# Stromboli (AirFryer Test)



## Bearcarver (Feb 28, 2017)

* Stromboli (AirFryer Test)*



I told you guys I’d do a report on each thing I make with my Christmas present “Hot AirFryer”, so here’s another installment:

This Stromboli ended up a lot better than I ever thought it would, because I don’t normally do things like this. It was Great !!

*Ingredients used:*
12 ounce refrigerated Pizza Crust.
1/2 Cup of Shredded Mozzarella Cheese.
1/2 Cup of Shredded Cheddar Cheese.
1/2 Pound of Cooked Deli Ham slices.
3 ounces of Sweet Pepper pieces. (Roasted).
1 Egg Yolk.
1 TBS of Milk.

Spread Pizza Crust Dough out.
Spread out Mozzarella, Ham, Cheddar, and Pepper Pieces across the middle of the Dough.
Roll the whole thing up, and seal the overlap area with the Egg & Milk mixture.
Shape & drop into the Fryer Basket.
Set Fryer at 360° for 15 minutes, and start up.
Flip carefully every 5 minutes until Golden Brown & finished.
Remove, cut & serve.


Hope You Like This,

Bear



Started with the Pizza Crust laid out, then some Shredded Mozzarella spread across it. 
Then some Deli Ham Spread over that:








Then a layer of Shredded Cheddar Cheese:







Then some Roasted Sweet Pepper across the top of it all:







Then after rolling it up, I sealed the joint with the Egg & Milk mix, and put it in the AirFryer:







Set the AirFryer at 360° for 15 minutes, flip it carefully every 5 minutes, and it looks like this:







Remove to a plate:







Cut open for plating & serving:







Small Leftover Piece for next day. This was even better heated up!!






FINI


----------



## dirtsailor2003 (Feb 28, 2017)

Looks great Bear! I love a good Stromboli and yours fits the bill!


----------



## SmokinAl (Feb 28, 2017)

Dang that looks good Bear!

Love the color of the dough!

Point!

Al


----------



## gary s (Feb 28, 2017)

Dang !!  Beautiful  that came out real nice  Looks better than most you get out.

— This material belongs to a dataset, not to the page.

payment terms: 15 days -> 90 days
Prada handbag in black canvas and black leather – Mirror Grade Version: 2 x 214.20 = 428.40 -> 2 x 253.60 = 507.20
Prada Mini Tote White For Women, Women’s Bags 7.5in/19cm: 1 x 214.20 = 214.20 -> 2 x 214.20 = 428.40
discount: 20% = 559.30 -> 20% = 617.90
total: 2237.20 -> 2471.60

I'm trying to figure that cooker out, Like a mini Convection Oven ?     
	

	
	
		
		



		
		
	


	











Gary


----------



## driedstick (Feb 28, 2017)

Bear,,, that is awesome,, serve me up a plate of that. 







DS


----------



## uncle eddie (Feb 28, 2017)

Now I need to look up air fryers and think about getting one of them too...haha

Looks great...Points!


----------



## Bearcarver (Feb 28, 2017)

dirtsailor2003 said:


> Looks great Bear! I love a good Stromboli and yours fits the bill!


Thank You Case!!

Believe it or not, we loved it, but we had nothing to compare it to---We never had Stromboli before (Home or Away).

And Thanks for the Points.

Bear


SmokinAl said:


> Dang that looks good Bear!
> 
> Love the color of the dough!
> 
> ...


Thank You Al !!

I really didn't expect it to be near as good as it was!

And Thanks for the Points.

Bear


----------



## pc farmer (Feb 28, 2017)

That's awesome Bear.  My parents have been after me to get one.   

Keep convincing me.   Lol


----------



## HalfSmoked (Feb 28, 2017)

We need to sensor your test!!! Been talking about buying one of these things (the bear costing $ again) and you show our grand daughters favorite food now how do you tell her no??? (of course she's not spoiled 
	

	
	
		
		



		
		
	


	





  ) Looks great Bear keep up the great test then when I buy one I'll have no excuse for a mistake.







Warren


----------



## tropics (Mar 1, 2017)

​Bear that looks great I love them & Cal-zones fryer makes them nice.Points

Richie


----------



## Bearcarver (Mar 1, 2017)

gary s said:


> Dang !!  Beautiful  that came out real nice  Looks better than most you get out.
> 
> I'm trying to figure that cooker out, Like a mini Convection Oven ?
> 
> ...


Thank You Gary!!

Yes--Similar to a Convection oven, but this works faster, and is easier to clean.

However the Convection oven can do more at one time.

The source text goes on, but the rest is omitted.